Solving a problem about AWS SAM and Docker

Background

After moving our product towards serverless architecture, our daily development now heavily relies on AWS. For local debugging, we use aws-sam-cli to run Lambda in Docker and then use remote debugging feature of our IDE, which allows us to set breakpoints.

However on some of my colleagues’ machine, when a Docker container is started, it fails immediately and prints the following message:

1
error while loading shared libraries: libjli.so: cannot open shared object file: No such file or directory

Since it’ll be very inconvenient if we can’t locally debug Lambda, I decided to investigate the issue.

A first attempt

After checking the SAM version and Docker version are same as mine, I realize there’s not a trivial solution. Since I don’t know much about Docker, I started by googling the error message.

First I found this post about an issue in java:8-jre-alpine docker image. It says when you run ldd /usr/bin/java in such docker image, the libjli.so error will shows. The reason is that musl can’t read library path properly. I confirmed that lambci/lambda:java8(the docker image used by AWS SAM) is based on openjdk:8-alpine, and that running ldd /usr/bin/java shows the same error. So I guessed this is the cause.

Then I tried several methods, including setting LD_LIBRARY_PATH from Dockerfile, adding a /etc/ld-musl-x86_64.path file, as described in the post. However none of them worked.

A second attempt

Then I found this post stating another possibility. It says Java will try to inject LD_LIBRARY_PATH back to the parent, which may get blocked by the isolation protection on some machines. The solution is replacing java ... command with bash -c java ....

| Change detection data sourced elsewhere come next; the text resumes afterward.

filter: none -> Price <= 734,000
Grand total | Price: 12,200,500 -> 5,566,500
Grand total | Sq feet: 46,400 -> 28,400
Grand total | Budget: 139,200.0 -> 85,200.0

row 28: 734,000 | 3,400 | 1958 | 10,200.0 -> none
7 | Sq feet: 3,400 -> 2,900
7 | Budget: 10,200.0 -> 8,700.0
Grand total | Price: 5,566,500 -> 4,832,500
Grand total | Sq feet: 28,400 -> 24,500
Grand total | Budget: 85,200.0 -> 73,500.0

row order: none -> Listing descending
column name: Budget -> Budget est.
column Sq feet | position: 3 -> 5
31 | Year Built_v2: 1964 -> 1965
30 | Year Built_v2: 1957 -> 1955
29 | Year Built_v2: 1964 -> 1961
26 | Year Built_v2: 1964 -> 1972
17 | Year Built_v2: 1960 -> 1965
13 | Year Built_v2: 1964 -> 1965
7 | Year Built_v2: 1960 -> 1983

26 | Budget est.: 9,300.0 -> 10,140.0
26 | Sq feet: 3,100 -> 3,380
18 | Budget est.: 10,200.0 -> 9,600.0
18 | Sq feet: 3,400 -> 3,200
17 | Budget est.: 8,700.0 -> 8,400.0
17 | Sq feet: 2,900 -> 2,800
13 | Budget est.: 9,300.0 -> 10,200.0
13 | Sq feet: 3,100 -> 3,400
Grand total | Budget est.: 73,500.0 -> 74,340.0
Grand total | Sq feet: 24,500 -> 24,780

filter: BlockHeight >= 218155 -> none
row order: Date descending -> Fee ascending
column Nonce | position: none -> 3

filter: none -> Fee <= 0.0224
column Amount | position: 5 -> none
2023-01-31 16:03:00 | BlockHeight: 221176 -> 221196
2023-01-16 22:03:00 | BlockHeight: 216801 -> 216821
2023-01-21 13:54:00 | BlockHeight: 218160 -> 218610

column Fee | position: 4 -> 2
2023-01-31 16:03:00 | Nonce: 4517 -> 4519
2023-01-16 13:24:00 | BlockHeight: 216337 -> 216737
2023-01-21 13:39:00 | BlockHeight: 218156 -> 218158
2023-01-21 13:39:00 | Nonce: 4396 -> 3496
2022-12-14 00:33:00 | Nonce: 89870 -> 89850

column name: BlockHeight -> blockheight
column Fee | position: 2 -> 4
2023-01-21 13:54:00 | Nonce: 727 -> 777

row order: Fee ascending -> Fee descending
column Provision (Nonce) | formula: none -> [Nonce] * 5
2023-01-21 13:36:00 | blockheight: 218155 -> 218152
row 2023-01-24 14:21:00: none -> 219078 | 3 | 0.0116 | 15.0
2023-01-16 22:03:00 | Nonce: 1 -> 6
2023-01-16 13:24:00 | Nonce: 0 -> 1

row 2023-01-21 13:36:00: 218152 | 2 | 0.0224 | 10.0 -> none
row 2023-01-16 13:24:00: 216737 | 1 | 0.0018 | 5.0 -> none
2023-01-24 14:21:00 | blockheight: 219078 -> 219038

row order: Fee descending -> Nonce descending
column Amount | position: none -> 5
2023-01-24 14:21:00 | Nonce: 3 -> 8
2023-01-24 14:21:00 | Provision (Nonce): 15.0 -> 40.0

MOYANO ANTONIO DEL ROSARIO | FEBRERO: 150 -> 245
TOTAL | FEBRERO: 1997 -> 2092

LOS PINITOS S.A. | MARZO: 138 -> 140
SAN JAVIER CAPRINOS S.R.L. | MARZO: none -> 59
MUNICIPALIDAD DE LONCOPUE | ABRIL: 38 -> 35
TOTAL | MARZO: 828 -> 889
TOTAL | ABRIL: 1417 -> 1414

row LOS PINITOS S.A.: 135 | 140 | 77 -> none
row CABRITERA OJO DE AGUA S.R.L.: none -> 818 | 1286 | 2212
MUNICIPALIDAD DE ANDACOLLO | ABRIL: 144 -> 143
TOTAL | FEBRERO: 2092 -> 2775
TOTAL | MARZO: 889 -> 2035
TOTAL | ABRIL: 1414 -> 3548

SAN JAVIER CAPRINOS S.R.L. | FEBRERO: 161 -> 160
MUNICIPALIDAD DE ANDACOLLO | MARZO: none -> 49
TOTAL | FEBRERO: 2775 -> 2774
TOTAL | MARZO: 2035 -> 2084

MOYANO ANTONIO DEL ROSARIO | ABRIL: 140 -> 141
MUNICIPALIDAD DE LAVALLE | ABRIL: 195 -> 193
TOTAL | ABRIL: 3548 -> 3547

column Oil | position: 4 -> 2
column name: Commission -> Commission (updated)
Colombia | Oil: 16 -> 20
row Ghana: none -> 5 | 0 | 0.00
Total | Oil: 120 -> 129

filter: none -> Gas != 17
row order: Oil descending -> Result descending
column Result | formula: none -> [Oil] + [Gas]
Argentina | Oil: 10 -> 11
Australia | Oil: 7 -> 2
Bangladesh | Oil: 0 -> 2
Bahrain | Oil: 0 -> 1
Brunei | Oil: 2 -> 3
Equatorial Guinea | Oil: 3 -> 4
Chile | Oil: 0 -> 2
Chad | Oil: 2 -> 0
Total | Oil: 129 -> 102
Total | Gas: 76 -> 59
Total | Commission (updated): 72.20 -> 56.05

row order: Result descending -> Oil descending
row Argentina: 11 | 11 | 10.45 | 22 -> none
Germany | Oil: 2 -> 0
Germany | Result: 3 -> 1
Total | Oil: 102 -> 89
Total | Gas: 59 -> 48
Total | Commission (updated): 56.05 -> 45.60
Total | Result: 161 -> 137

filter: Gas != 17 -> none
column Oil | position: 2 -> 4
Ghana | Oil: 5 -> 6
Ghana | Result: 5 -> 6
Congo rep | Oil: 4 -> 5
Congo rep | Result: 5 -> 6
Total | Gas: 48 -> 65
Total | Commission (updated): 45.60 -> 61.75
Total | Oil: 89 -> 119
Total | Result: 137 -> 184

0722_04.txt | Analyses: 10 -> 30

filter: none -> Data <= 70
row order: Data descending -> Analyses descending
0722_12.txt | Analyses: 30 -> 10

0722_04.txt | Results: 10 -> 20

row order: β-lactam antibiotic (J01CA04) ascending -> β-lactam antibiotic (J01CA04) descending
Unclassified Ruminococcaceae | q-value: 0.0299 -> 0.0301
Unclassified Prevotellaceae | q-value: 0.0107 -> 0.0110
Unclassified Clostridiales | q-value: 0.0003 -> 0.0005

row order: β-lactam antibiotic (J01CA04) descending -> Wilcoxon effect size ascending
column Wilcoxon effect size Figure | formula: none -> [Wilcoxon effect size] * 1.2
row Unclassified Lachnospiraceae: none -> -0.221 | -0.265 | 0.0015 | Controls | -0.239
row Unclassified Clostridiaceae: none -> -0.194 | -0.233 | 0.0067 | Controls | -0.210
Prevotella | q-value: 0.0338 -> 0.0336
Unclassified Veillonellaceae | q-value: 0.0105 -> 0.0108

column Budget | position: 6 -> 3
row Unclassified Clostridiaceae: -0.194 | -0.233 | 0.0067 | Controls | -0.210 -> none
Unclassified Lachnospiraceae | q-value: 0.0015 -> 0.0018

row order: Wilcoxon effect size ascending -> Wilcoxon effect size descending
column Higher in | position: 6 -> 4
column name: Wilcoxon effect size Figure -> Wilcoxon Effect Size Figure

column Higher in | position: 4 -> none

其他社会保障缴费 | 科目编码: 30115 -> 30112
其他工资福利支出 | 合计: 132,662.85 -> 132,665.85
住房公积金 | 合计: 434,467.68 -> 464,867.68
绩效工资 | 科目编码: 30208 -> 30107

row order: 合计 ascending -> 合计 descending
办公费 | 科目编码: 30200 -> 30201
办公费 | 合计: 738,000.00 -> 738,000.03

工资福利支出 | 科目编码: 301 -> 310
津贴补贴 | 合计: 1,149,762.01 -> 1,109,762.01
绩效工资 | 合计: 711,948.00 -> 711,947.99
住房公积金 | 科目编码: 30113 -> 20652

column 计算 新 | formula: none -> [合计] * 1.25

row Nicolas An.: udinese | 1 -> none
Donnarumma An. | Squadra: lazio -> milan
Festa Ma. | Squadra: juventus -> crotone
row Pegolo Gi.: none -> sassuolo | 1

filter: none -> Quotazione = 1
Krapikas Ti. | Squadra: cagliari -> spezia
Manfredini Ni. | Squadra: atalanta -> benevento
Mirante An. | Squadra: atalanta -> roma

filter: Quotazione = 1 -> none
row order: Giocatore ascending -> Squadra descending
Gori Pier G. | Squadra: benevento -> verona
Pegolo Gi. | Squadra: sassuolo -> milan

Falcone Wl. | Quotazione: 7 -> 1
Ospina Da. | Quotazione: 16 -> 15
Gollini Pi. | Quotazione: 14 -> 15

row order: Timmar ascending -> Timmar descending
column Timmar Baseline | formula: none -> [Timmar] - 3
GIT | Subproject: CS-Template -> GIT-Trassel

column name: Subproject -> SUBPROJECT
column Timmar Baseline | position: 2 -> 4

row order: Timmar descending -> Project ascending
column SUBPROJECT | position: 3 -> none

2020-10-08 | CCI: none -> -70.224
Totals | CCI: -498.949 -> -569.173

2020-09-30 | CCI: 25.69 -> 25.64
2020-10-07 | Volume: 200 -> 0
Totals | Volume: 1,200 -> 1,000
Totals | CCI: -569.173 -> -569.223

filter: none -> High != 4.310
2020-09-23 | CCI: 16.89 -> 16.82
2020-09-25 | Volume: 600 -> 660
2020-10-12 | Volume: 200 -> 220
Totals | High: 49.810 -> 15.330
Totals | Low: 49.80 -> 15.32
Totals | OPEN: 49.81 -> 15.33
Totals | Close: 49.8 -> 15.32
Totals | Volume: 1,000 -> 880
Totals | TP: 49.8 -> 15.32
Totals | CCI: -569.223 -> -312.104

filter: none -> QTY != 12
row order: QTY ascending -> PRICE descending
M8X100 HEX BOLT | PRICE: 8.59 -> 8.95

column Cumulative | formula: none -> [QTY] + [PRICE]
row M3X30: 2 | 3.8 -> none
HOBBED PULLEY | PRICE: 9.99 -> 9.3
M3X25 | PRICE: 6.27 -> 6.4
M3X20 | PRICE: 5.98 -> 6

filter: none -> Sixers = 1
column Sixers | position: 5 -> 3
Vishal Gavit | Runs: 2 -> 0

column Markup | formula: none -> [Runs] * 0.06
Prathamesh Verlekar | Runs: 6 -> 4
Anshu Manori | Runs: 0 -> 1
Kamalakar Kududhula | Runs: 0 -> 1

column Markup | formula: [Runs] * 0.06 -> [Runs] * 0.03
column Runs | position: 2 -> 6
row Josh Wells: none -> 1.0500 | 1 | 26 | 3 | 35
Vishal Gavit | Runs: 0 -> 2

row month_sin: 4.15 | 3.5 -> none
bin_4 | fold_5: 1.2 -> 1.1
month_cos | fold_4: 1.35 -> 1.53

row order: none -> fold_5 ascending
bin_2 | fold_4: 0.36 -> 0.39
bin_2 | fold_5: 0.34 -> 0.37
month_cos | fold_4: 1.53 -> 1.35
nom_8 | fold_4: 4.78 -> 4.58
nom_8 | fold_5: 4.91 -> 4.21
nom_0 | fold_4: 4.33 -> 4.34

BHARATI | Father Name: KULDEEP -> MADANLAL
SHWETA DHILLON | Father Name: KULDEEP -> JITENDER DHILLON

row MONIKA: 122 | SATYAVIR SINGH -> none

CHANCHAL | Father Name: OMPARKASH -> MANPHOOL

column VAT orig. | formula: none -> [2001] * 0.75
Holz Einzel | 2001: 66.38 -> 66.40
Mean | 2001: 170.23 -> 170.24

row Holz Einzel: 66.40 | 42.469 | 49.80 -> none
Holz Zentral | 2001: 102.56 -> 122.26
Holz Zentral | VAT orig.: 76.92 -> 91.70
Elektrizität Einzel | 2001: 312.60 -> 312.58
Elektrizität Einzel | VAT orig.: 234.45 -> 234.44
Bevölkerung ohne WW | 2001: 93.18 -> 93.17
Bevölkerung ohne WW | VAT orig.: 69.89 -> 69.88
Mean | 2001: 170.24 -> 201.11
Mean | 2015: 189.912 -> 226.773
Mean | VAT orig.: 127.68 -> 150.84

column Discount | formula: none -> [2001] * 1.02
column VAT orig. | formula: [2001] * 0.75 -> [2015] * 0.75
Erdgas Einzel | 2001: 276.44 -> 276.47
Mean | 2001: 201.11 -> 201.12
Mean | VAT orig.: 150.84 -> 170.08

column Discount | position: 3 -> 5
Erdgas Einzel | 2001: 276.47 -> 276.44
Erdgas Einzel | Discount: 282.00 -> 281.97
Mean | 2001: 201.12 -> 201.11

Checking the Dockerfile of lambci/lambda:java8 again, its entry point is like

1
2
3
ENTRYPOINT ["/usr/bin/java", "-XX:MaxHeapSize=2834432k", "-XX:MaxMetaspaceSize=163840k", "-XX:ReservedCodeCacheSize=81920k", \
"-XX:+UseSerialGC", "-Xshare:on", "-XX:-TieredCompilation", "-Djava.net.preferIPv4Stack=true", \
"-jar", "/var/runtime/lib/LambdaJavaRTEntry-1.0.jar"]

It indeed call java directly rather than using bash. So I replace the /usr/bin/java with a bash -c one. And it worked!

The next thing is allowing SAM to use the new docker image. Fortunately, the sam local start-api command allows a --skip-pull-image flag to make it use the local lambda image which I modified. Now SAM can successfully run Lambda on my colleagues’ machine!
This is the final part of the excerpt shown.